Kryzysy mijają, długi zostają
Pożyczać jest łatwo, spłacać trudniej. W przypadku państw zakłada się jednak, że nawet wysokie zadłużenie nie stanowi zagrożenia i rząd zawsze wykupi swoje obligacje. Szczególnie jeśli dotyczy to dużych i rozwiniętych gospodarek.
To założenie coraz częściej bywa kontestowane. Nawet w przypadku Stanów Zjednoczonych, czyli największej gospodarki, a jednocześnie największego światowego dłużnika, pojawiają się liczne znaki zapytania. O ryzyku narastającego zadłużenia USA mówił ostatnio słynny inwestor Warren Buffet, a jego głos jest z reguły brany na poważnie.

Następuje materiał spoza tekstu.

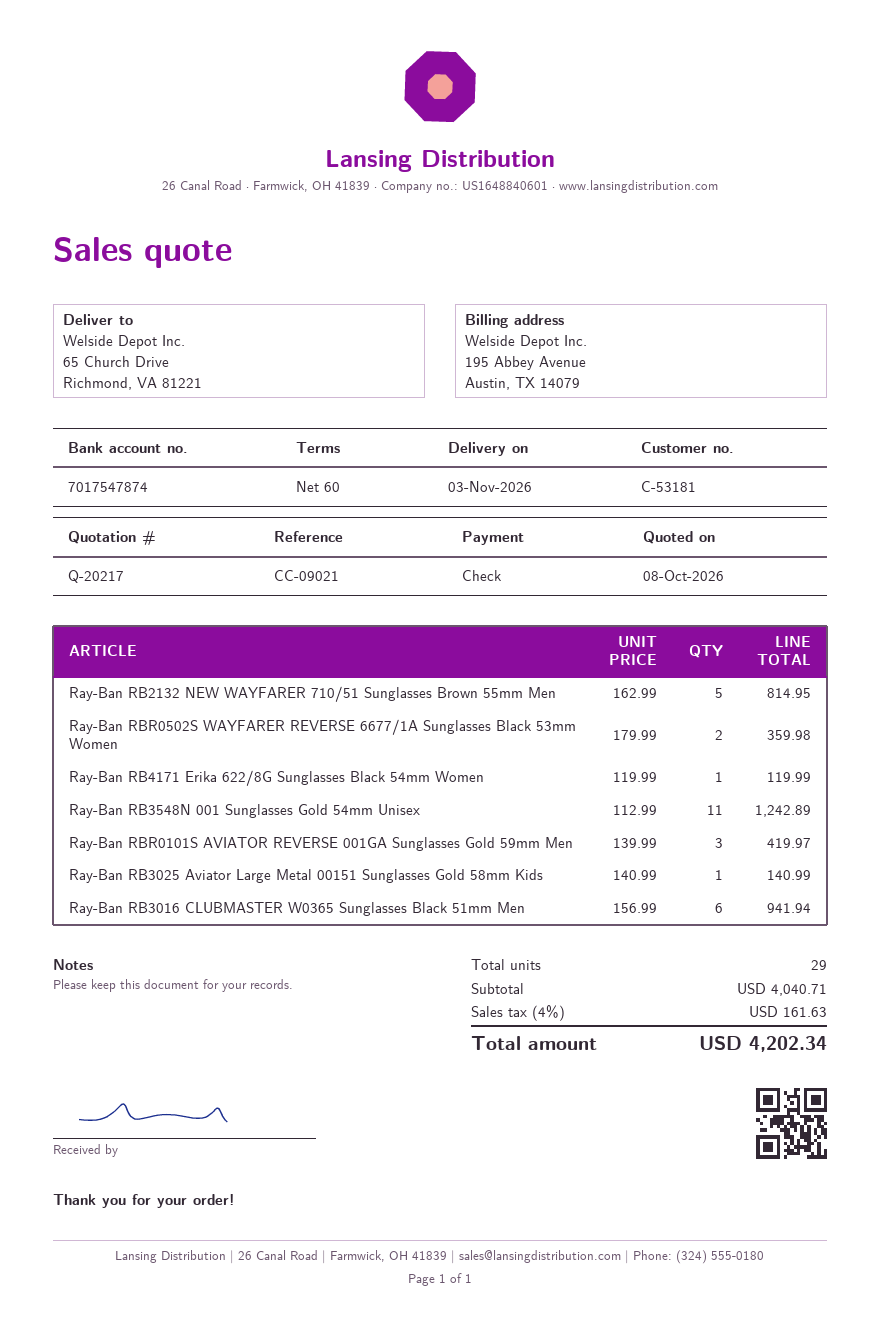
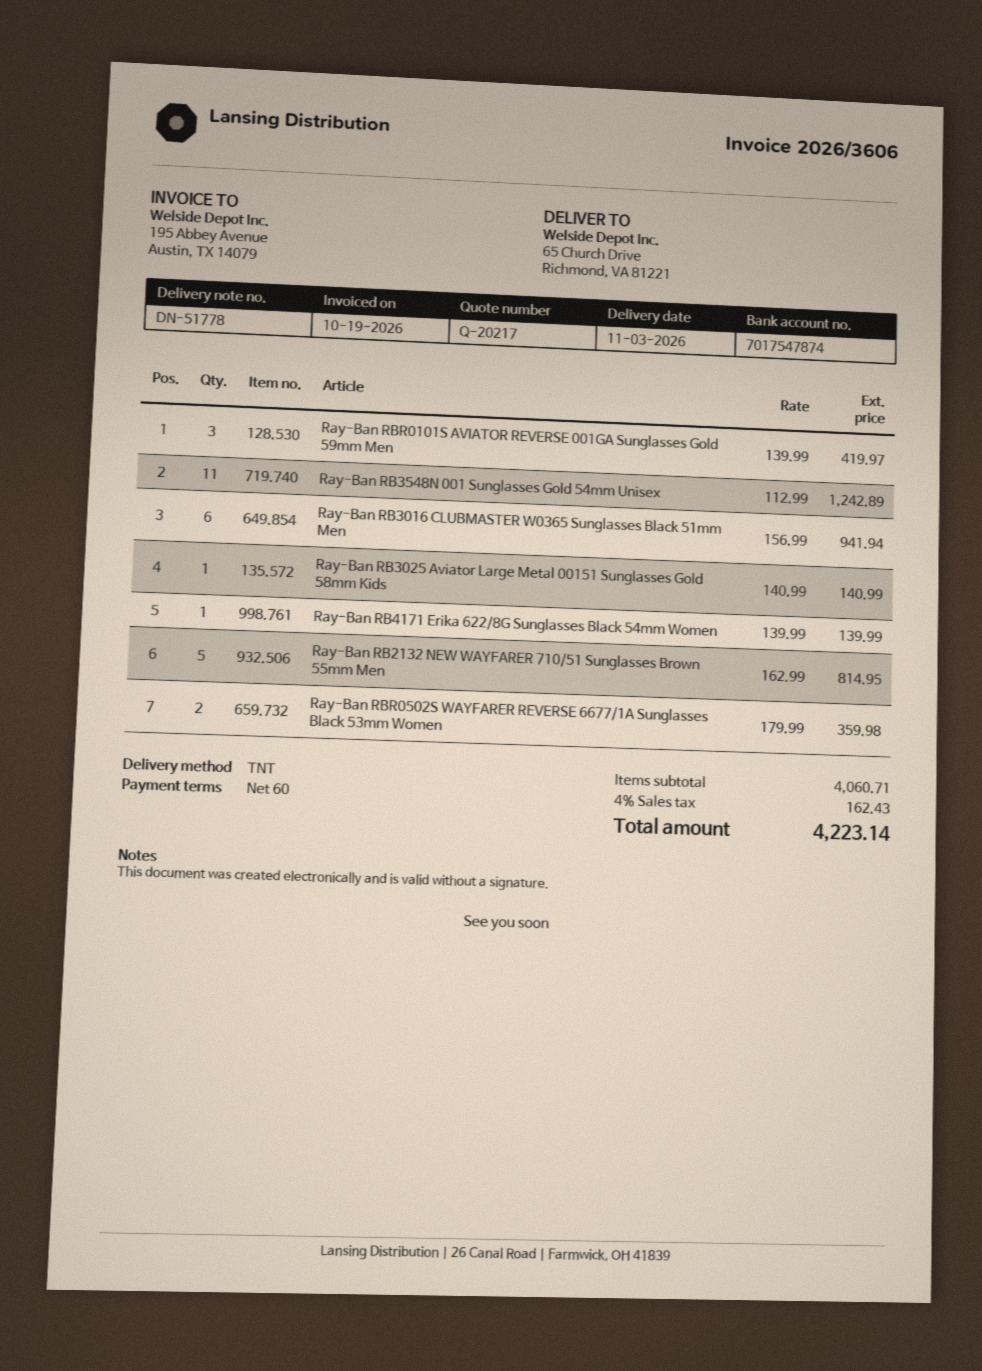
Ray-Ban RB4171 Erika 622/8G Sunglasses Black 54mm Women: 1 x 119.99 = 119.99 -> 1 x 139.99 = 139.99
subtotal: 4040.71 -> 4060.71
tax: 4% = 161.63 -> 4% = 162.43
total: 4202.34 -> 4223.14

Problem wysokiego zadłużenia jawi się jako coś naturalnego, coś, co od zawsze było i większość państw sobie z nim jakoś radziła. Jednak lista państw mających problemy ze spłatą swoich zobowiązań w ostatnich latach jest dość długa i nie ogranicza się do Argentyny, Egiptu, Pakistanu czy Grecji. Choć to właśnie te kilka państw najwięcej pożyczało z Międzynarodowego Funduszu Walutowego, czyli instytucji, która dba o to, aby światowy system finansowy nie uległ destrukcji. MFW traktowany jest jako pożyczkodawca ostatniej nadziei i dostarcza finansowania wtedy, gdy jakaś gospodarka nie może się zadłużać na zasadach rynkowych. W ten sposób unika się ryzyka rozlewania problemów finansowych pojedynczych państw na globalny system.